"Across the ocean?" queried Mark, quickly.

"I do not see why any one could not take a trip to the other side of the Atlantic in your 'plane," replied the professor. "With proper precautions, of course."

They reached the land and came safely to rest before the hangar without further accident. The professor was delighted with the working of his catapult and at once made ready to call the attention of the Navy Department to his improvement in the means of launching an airship from the deck of a vessel. Ere he had written to the Department, however, he and his young friends were suddenly made interested in a scheme that was broached by letter to Professor Henderson from a fellow-savant, Dr. Artemus Todd, of the West Baden University.

Professor Henderson and Dr. Todd had often exchanged courtesies; but the university doctor was mainly interested in medical subjects, while Mr. Henderson delved more in the mysteries of astronomy and practical mechanics.

The doctor's letter to Professor Henderson read as follows:

"Dear Professor:

"I am urged to write to you again because of something that has recently come to my knowledge regarding a subject we once discussed. As you know, for some years past I have been investigating not the cause of aphasia and kindred mental troubles (for we know the condition is brought about by a clot of blood upon the brain), but the means of quickly and surely overcoming the condition and bringing the unfortunate victim of this disorder back to his normal state. In our age, when mental and nervous diseases are so rapidly increasing, aphasia victims are becoming more common. Scarcely a hospital in the land that does not have its quota of such patients under treatment—patients who, in many cases, have completely forgotten who and what they are and have assumed a totally different identity from that they began life with."

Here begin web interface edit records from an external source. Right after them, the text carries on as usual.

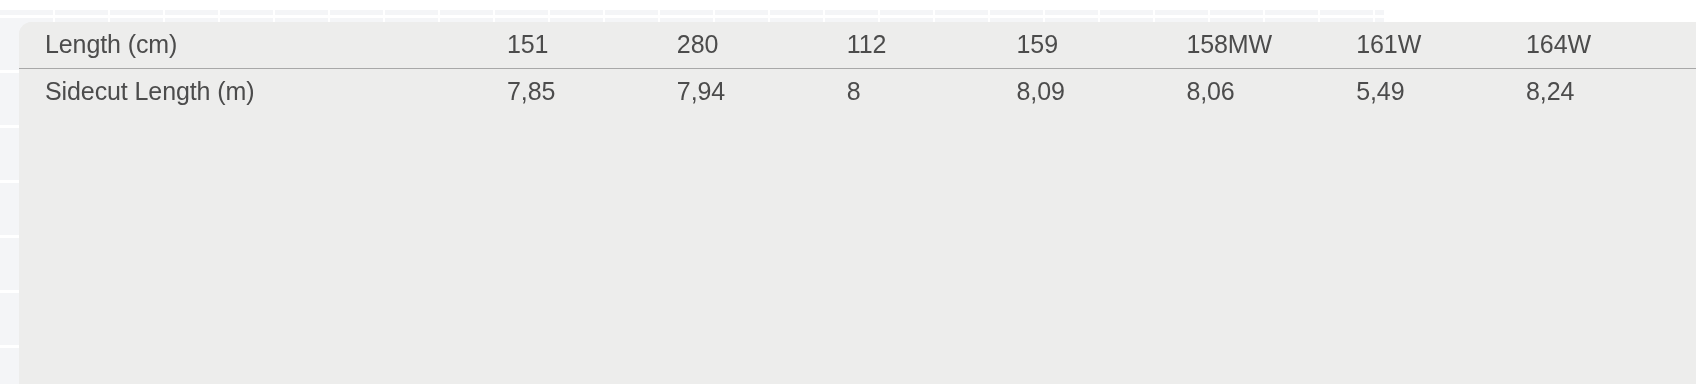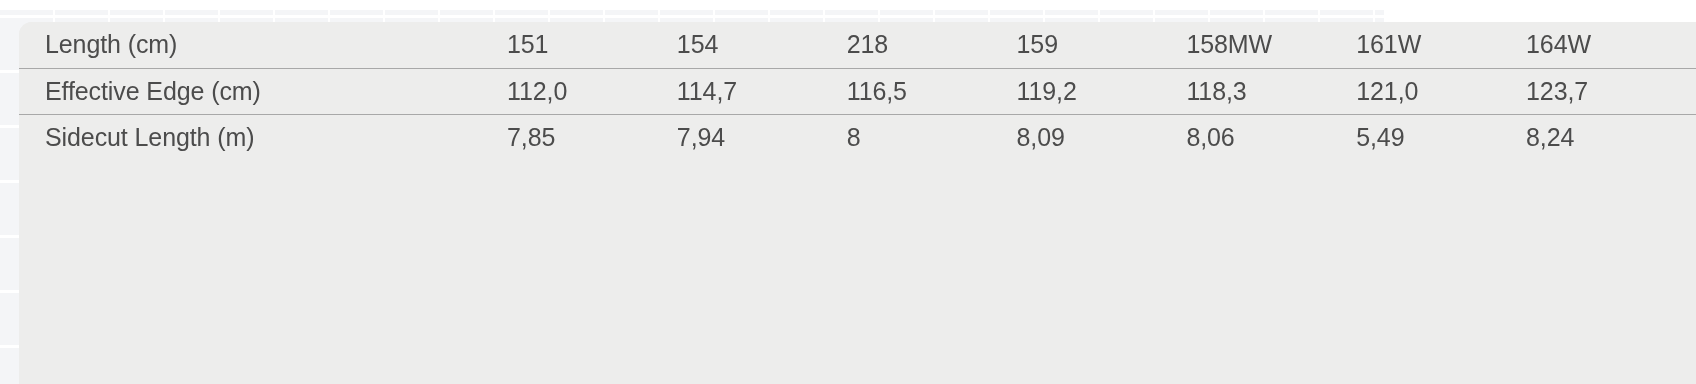"154" td.val { text: 154 -> 280 }
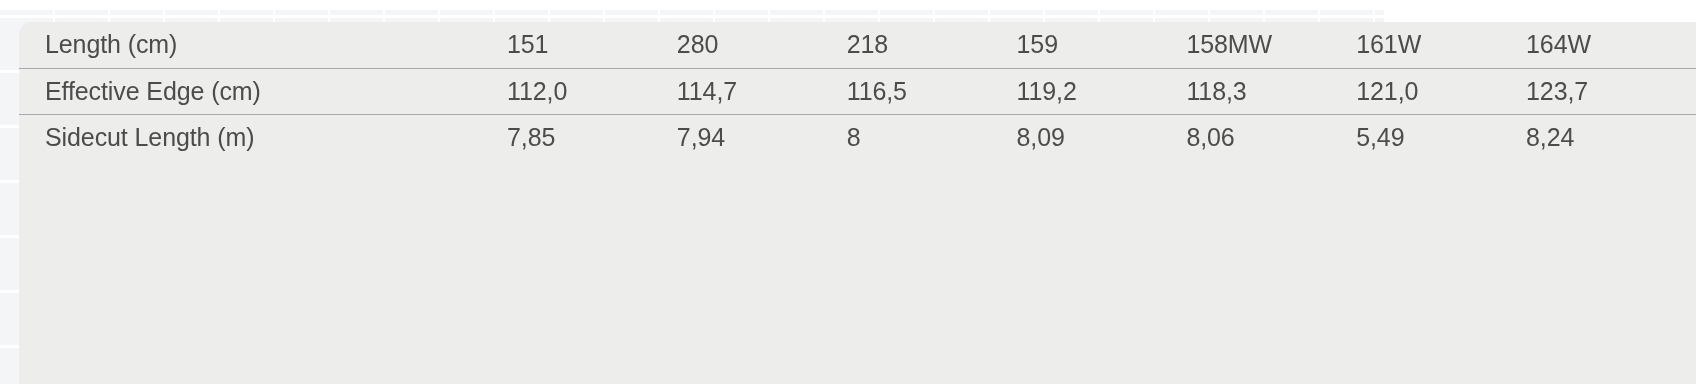"218" td.val { text: 218 -> 112 }
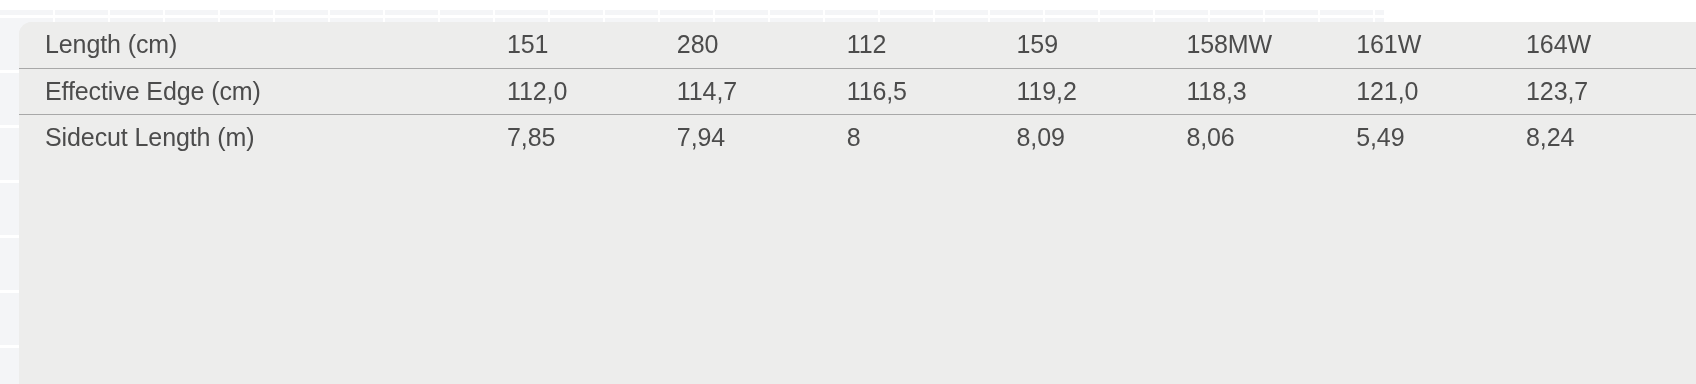"Effective Edge (cm)" tr { html: <tr> <td>Effective Edge (cm)</td> <td>112,0</td> <td>114,7</td> <td>116,5</td> <td>119,2</td> <td>118,3</td> <td>121,0</td> <td>123,7</td> </tr> -> none }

"We know that, in some cases, hypnotism has benefited the aphasia and amnesia victim. His condition is not like that of the mentally feeble; he has merely lost his memory of what and who he previously was. Believing that all disease, of whatsoever nature, can be safely treated only through the blood, this ill to which human flesh is heir particularly must be treated in that way, for we know that a stagnant state of the blood in one spot, at least, is the cause of the patient's malady. Therefore I have been experimenting botanically to discover a remedium for the state in question—something that will act swiftly upon the blood, and directly dissipate such a clot as is spoken of above."

"My dear Professor! I can announce with joy that this remedium is discovered. I obtained a specimen of a very rare plant brought back from Alaska by a miner who wandered into the fastnesses of the Endicott Range, far beyond the usual route of gold miners and in a district which, I understand, is scarcely ever crossed by whites and which is, indeed, almost impassable, even in the summer months. With the aid of this herb—Chrysothele-Byzantium (it was known to the ancients, but very rare)—I have brewed a remedium which, in one case at lest, instantly cleared the blood vessels of the patient and brought him back to a knowledge of his real self."

"But my supply of the herb is gone. It reached me in its dry state, or I should have first tried to propagate it. It seeds but once in seven years and therefore is rare and hard to grow. But I must have a supply of the Chrysothele-Byzantium seeds, plants, and all. I look to you, my dear Professor Henderson, for help. To you space and the flight of time are merely words. You can overcome both if you try. I need somebody to go to the northern part of Alaska—that is, beyond the Endicott Range—to obtain this rare plant for me. You have already flown over the North Pole and a trip which carries one only three or four degrees beyond the Arctic Circle is a mere bagatelle to you."